Task to carry out:
The only thing to report is how many lines of the data contain the word "sync".

--- Dataset entries ---

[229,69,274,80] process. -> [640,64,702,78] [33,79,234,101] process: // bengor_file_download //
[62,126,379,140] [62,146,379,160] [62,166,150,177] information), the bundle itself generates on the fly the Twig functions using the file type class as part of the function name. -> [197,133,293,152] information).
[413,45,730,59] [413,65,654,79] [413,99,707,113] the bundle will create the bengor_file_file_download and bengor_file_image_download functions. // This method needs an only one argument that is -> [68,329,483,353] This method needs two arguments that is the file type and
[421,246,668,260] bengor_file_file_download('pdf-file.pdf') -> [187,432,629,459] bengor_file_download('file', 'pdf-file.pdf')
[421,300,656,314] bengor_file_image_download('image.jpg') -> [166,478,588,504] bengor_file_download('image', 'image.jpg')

---
--- Dataset entries ---

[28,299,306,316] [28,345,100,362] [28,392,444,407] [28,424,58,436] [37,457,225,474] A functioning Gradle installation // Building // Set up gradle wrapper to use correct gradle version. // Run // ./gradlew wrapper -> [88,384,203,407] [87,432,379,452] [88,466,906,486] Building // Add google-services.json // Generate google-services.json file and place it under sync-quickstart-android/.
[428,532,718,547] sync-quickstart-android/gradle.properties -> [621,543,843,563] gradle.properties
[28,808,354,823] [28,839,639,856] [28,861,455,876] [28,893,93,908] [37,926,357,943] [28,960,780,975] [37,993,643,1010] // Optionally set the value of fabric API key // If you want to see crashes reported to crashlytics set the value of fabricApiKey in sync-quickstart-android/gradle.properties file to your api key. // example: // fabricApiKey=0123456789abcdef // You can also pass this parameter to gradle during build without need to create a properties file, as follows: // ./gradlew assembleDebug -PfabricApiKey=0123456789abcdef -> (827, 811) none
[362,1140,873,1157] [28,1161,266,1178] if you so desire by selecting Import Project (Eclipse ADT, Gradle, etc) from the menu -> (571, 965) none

---
--- Dataset entries ---

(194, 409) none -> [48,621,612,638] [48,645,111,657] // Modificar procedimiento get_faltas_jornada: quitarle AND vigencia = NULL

---

Written solution:
3